Task inputs Block Start

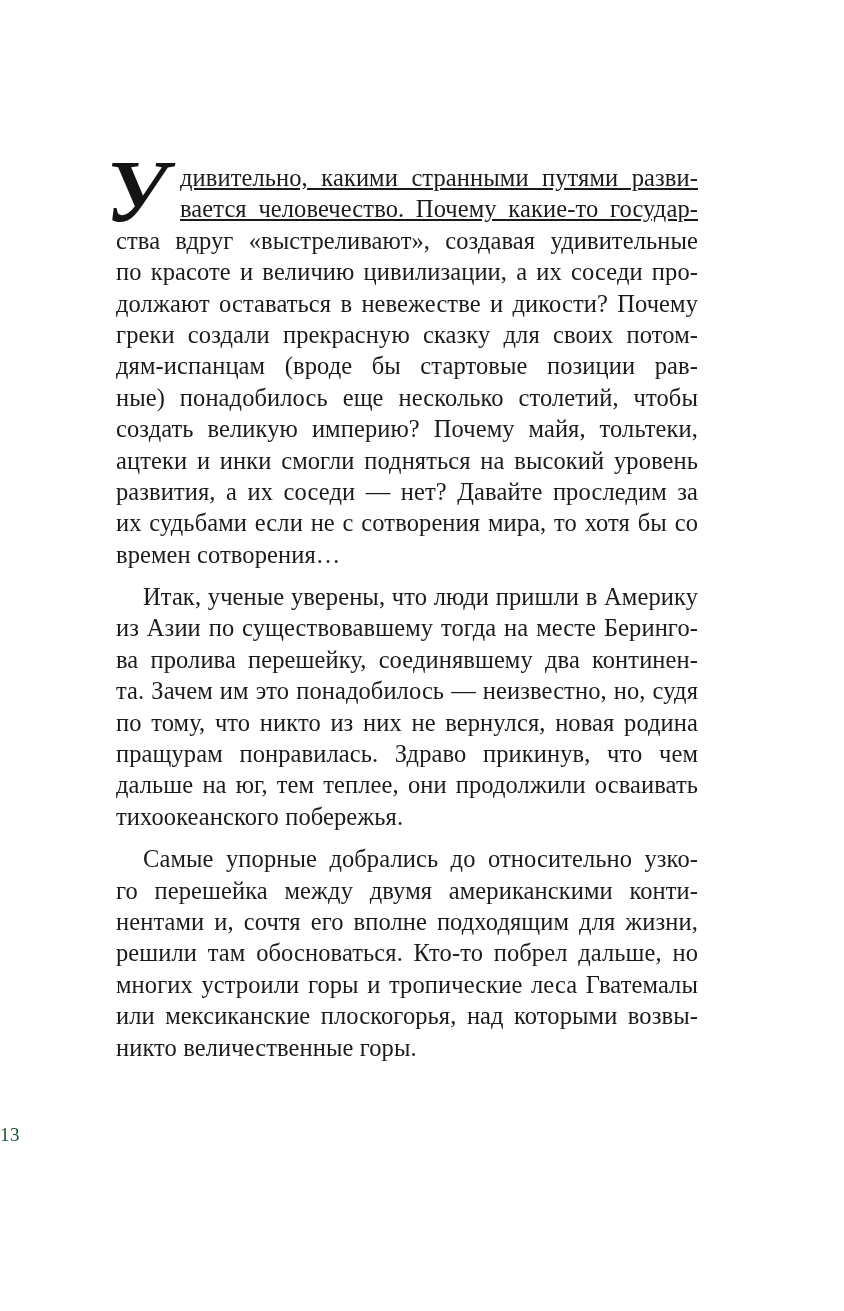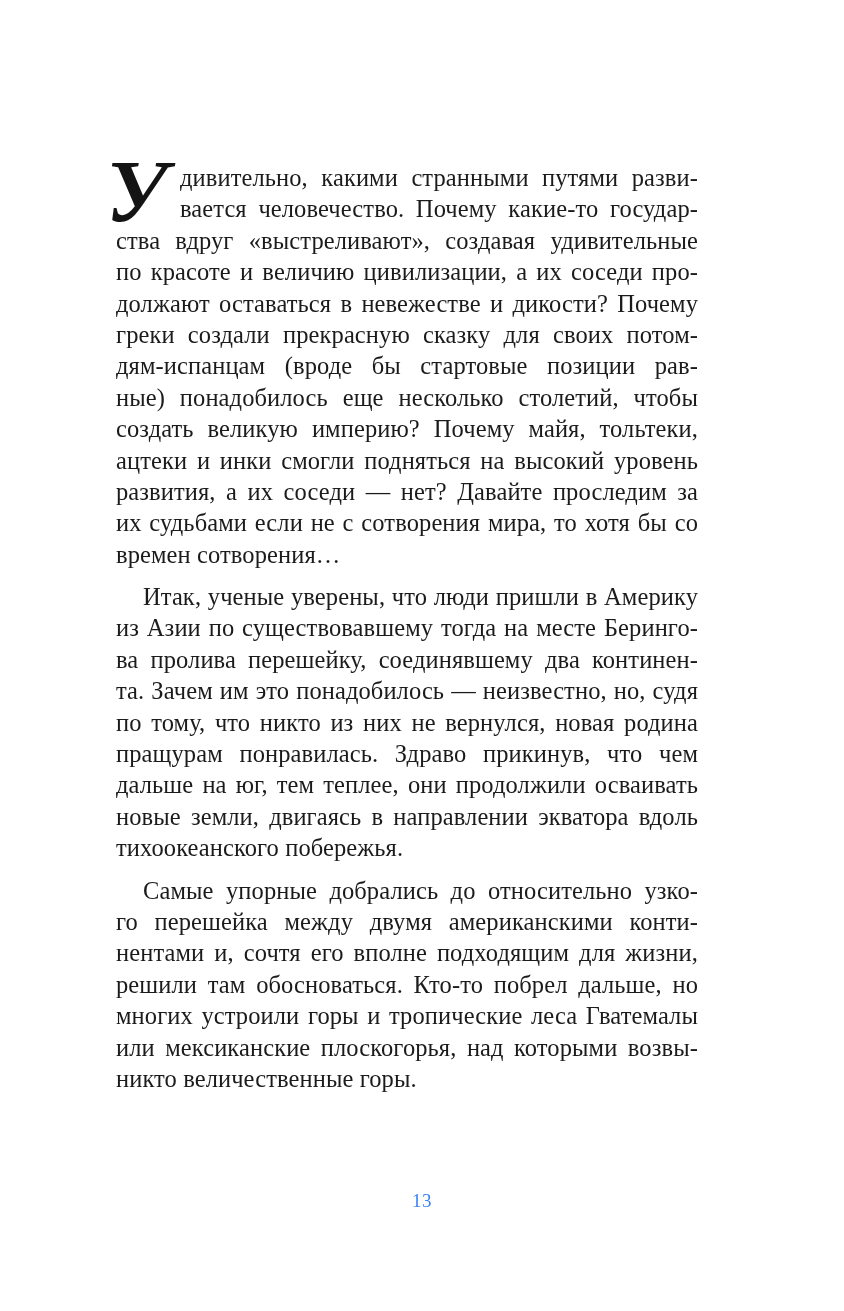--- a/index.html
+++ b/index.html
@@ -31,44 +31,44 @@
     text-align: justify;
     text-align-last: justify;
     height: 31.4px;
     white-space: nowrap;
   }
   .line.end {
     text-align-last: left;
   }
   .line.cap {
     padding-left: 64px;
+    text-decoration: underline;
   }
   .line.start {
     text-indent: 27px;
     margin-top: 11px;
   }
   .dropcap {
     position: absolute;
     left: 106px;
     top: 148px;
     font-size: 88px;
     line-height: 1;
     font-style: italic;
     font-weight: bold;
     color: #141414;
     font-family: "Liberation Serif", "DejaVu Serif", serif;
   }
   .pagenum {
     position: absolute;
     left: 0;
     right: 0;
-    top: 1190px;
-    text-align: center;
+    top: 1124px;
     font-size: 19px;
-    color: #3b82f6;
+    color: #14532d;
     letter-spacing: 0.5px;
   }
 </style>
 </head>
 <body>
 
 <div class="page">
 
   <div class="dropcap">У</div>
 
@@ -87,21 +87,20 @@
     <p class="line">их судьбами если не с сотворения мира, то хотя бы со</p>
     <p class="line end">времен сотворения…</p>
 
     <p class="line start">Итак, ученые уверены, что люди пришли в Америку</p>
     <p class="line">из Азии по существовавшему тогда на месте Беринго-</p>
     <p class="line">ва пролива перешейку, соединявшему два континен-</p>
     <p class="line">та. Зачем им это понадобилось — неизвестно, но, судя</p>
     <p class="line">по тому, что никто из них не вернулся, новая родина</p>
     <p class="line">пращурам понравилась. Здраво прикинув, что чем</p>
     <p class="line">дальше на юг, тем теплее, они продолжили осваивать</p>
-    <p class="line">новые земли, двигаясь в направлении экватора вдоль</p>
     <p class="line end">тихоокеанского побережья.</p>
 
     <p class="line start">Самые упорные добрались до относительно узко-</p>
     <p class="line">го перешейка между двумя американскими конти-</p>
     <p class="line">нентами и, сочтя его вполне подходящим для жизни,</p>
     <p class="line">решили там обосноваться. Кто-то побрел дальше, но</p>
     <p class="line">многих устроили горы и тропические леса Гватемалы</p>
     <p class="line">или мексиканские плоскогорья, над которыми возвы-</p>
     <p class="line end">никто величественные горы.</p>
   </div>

Task inputs Block End

#### Assigned task:
Where a record holds a picture, leave the picture out and restate the rest word for word.

#### Response for this exercise:
--- a/index.html
+++ b/index.html
@@ -31,44 +31,44 @@
     text-align: justify;
     text-align-last: justify;
     height: 31.4px;
     white-space: nowrap;
   }
   .line.end {
     text-align-last: left;
   }
   .line.cap {
     padding-left: 64px;
+    text-decoration: underline;
   }
   .line.start {
     text-indent: 27px;
     margin-top: 11px;
   }
   .dropcap {
     position: absolute;
     left: 106px;
     top: 148px;
     font-size: 88px;
     line-height: 1;
     font-style: italic;
     font-weight: bold;
     color: #141414;
     font-family: "Liberation Serif", "DejaVu Serif", serif;
   }
   .pagenum {
     position: absolute;
     left: 0;
     right: 0;
-    top: 1190px;
-    text-align: center;
+    top: 1124px;
     font-size: 19px;
-    color: #3b82f6;
+    color: #14532d;
     letter-spacing: 0.5px;
   }
 </style>
 </head>
 <body>
 
 <div class="page">
 
   <div class="dropcap">У</div>
 
@@ -87,21 +87,20 @@
     <p class="line">их судьбами если не с сотворения мира, то хотя бы со</p>
     <p class="line end">времен сотворения…</p>
 
     <p class="line start">Итак, ученые уверены, что люди пришли в Америку</p>
     <p class="line">из Азии по существовавшему тогда на месте Беринго-</p>
     <p class="line">ва пролива перешейку, соединявшему два континен-</p>
     <p class="line">та. Зачем им это понадобилось — неизвестно, но, судя</p>
     <p class="line">по тому, что никто из них не вернулся, новая родина</p>
     <p class="line">пращурам понравилась. Здраво прикинув, что чем</p>
     <p class="line">дальше на юг, тем теплее, они продолжили осваивать</p>
-    <p class="line">новые земли, двигаясь в направлении экватора вдоль</p>
     <p class="line end">тихоокеанского побережья.</p>
 
     <p class="line start">Самые упорные добрались до относительно узко-</p>
     <p class="line">го перешейка между двумя американскими конти-</p>
     <p class="line">нентами и, сочтя его вполне подходящим для жизни,</p>
     <p class="line">решили там обосноваться. Кто-то побрел дальше, но</p>
     <p class="line">многих устроили горы и тропические леса Гватемалы</p>
     <p class="line">или мексиканские плоскогорья, над которыми возвы-</p>
     <p class="line end">никто величественные горы.</p>
   </div>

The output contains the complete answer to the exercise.